*Action item*: Without including pictures, set down every record exactly as it stands.

*Provided information*:
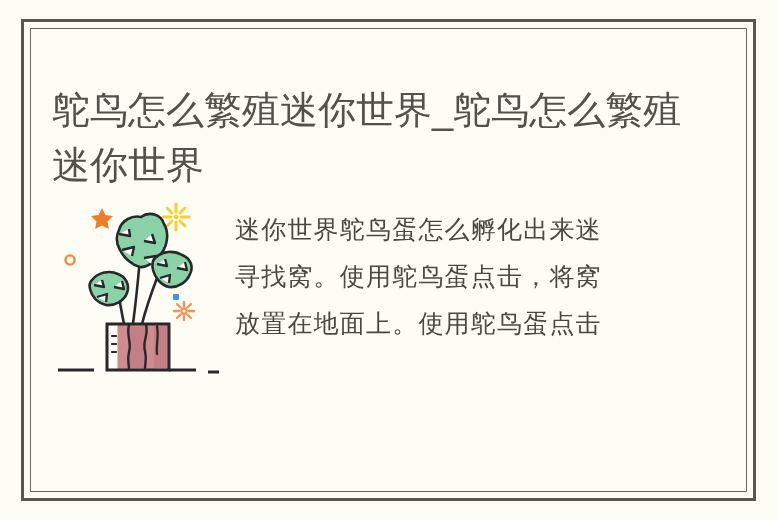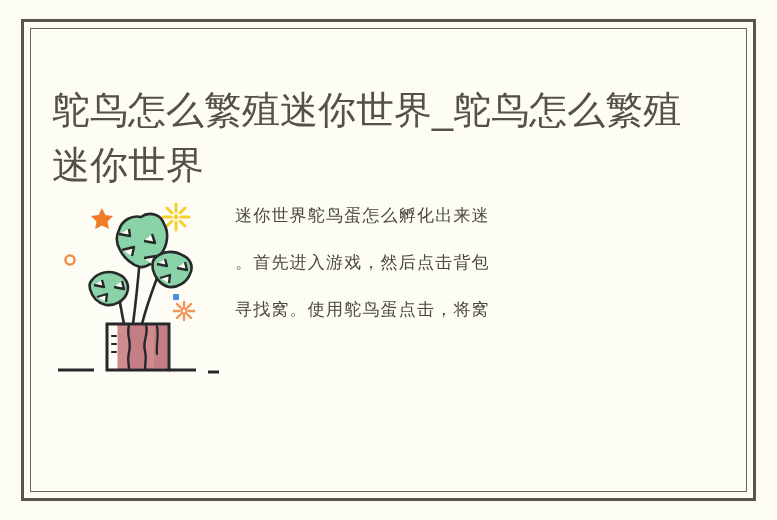"迷你世界鸵鸟蛋怎么孵化出来迷" .body-text { font-family: Liberation Serif, serif -> Liberation Mono, monospace; font-size: 17px -> 25px; top: 164px -> 180px }
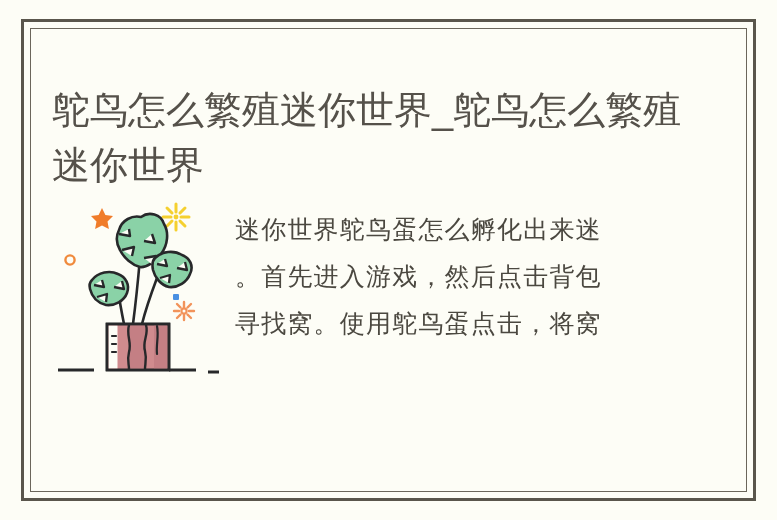"。首先进入游戏，然后点击背包" span.body-line { html: <span>。首先进入游戏，然后点击背包</span> -> none }
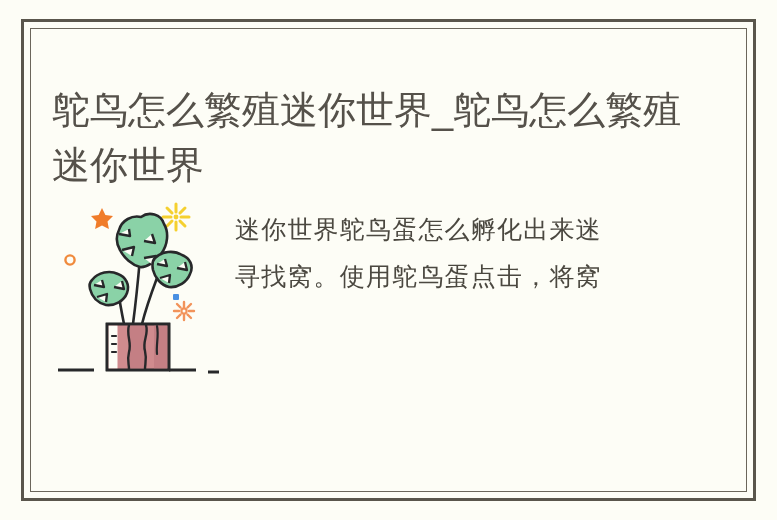"放置在地面上。使用鸵鸟蛋点击" span.body-line { html: none -> <span>放置在地面上。使用鸵鸟蛋点击</span> }
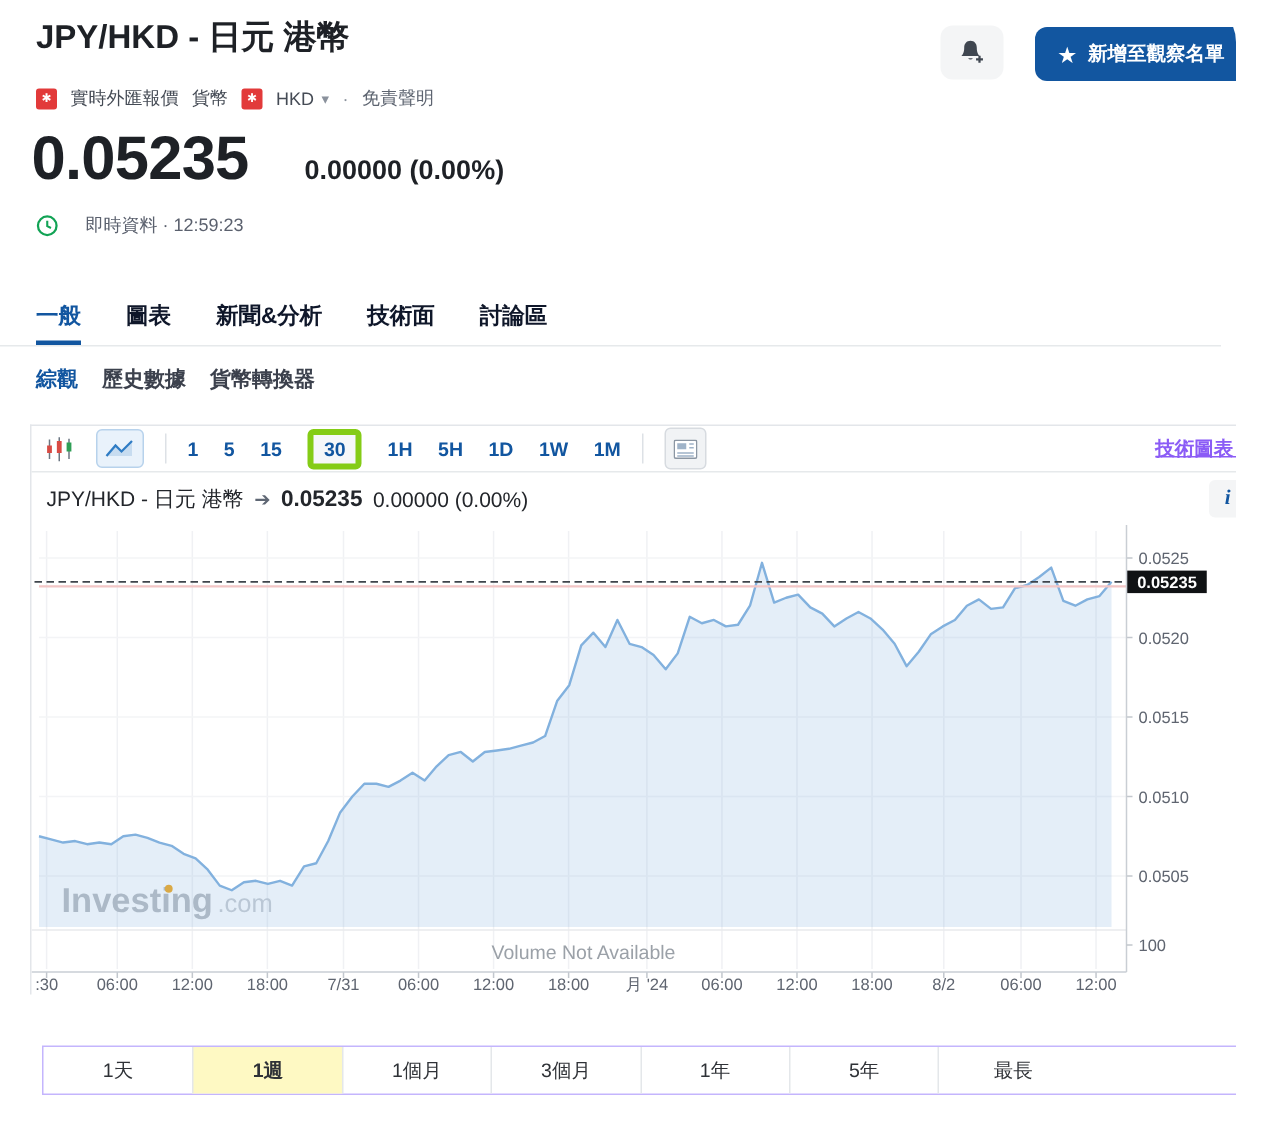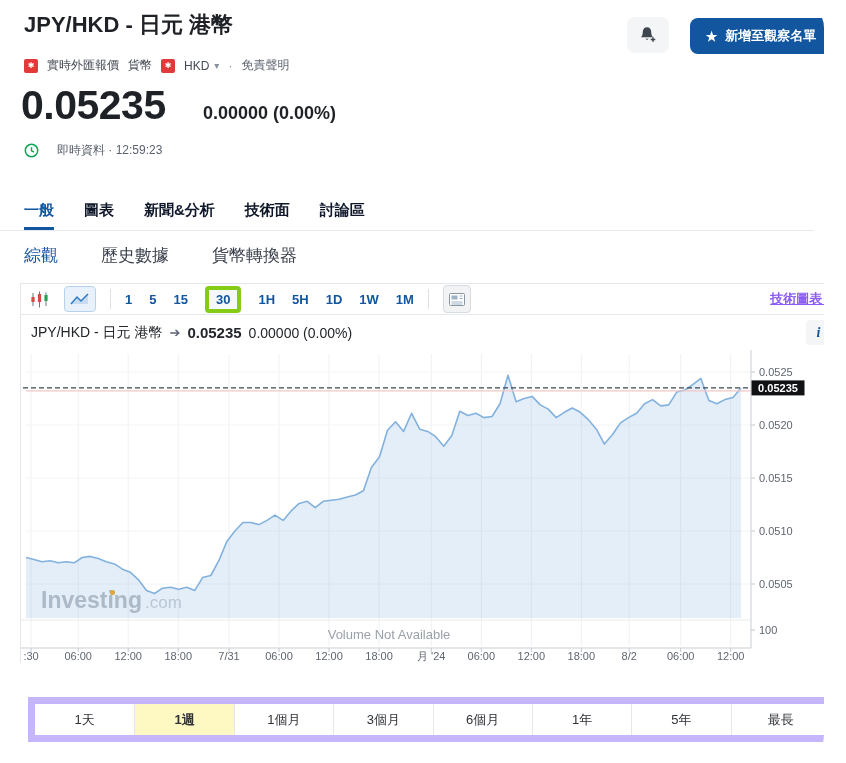"綜觀" .subtabs { font-size: 17px -> 14px; font-weight: none -> bold; gap: 43px -> 16px }
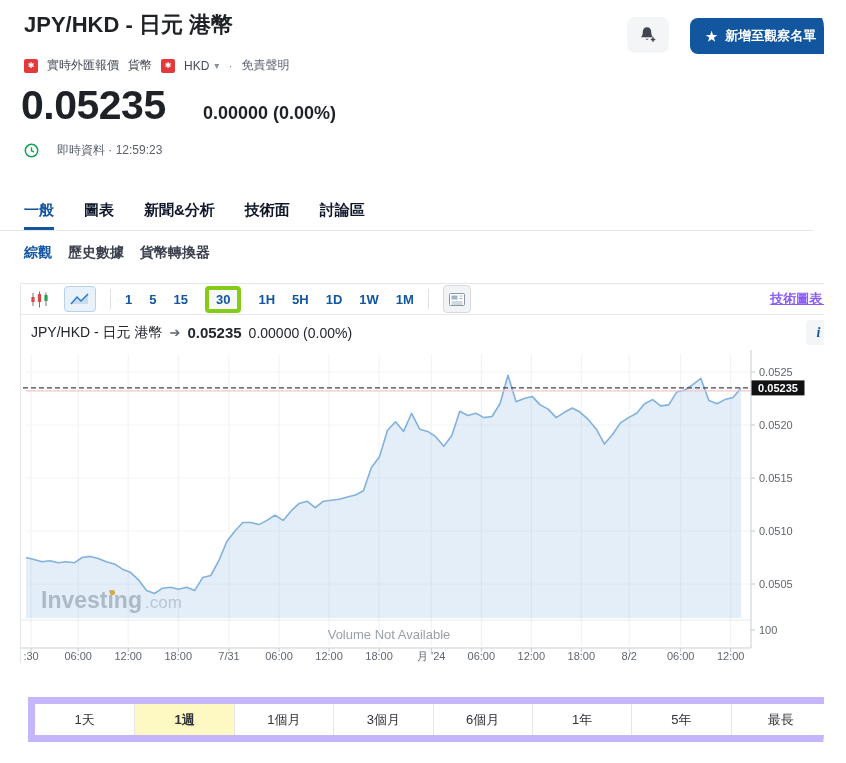"1天" .periods { border: 7px solid #c4b5fd -> 1px solid #c4b5fd }
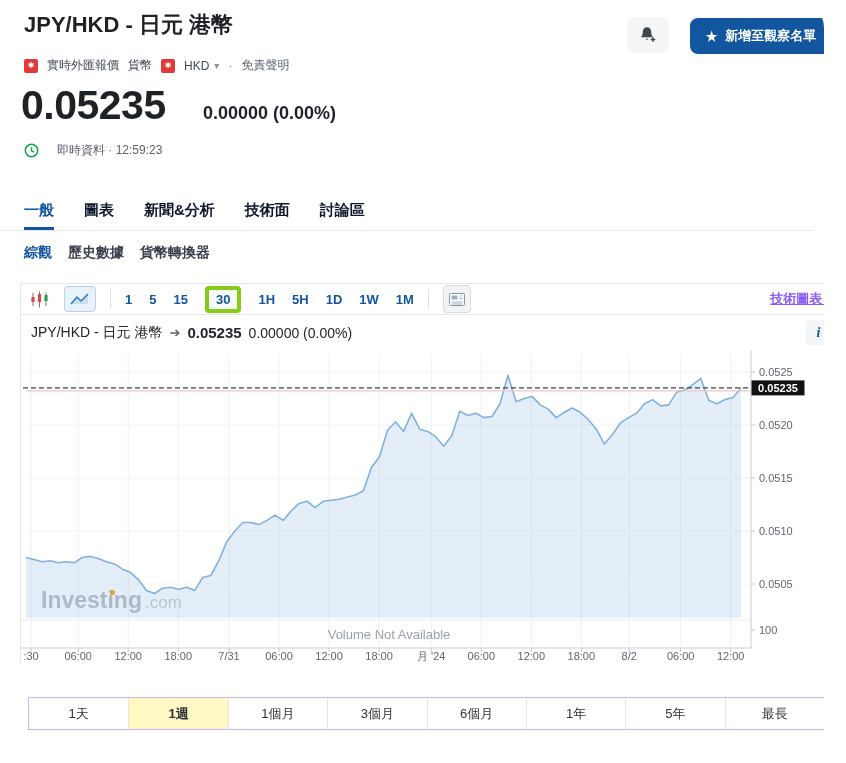"6個月" span.period { html: <span>6個月</span> -> none }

*Written answer*:
"迷你世界鸵鸟蛋怎么孵化出来迷" .body-text { font-family: Liberation Serif, serif -> Liberation Mono, monospace; font-size: 17px -> 25px; top: 164px -> 180px }
"。首先进入游戏，然后点击背包" span.body-line { html: <span>。首先进入游戏，然后点击背包</span> -> none }
"放置在地面上。使用鸵鸟蛋点击" span.body-line { html: none -> <span>放置在地面上。使用鸵鸟蛋点击</span> }
"綜觀" .subtabs { font-size: 17px -> 14px; font-weight: none -> bold; gap: 43px -> 16px }
"1天" .periods { border: 7px solid #c4b5fd -> 1px solid #c4b5fd }
"6個月" span.period { html: <span>6個月</span> -> none }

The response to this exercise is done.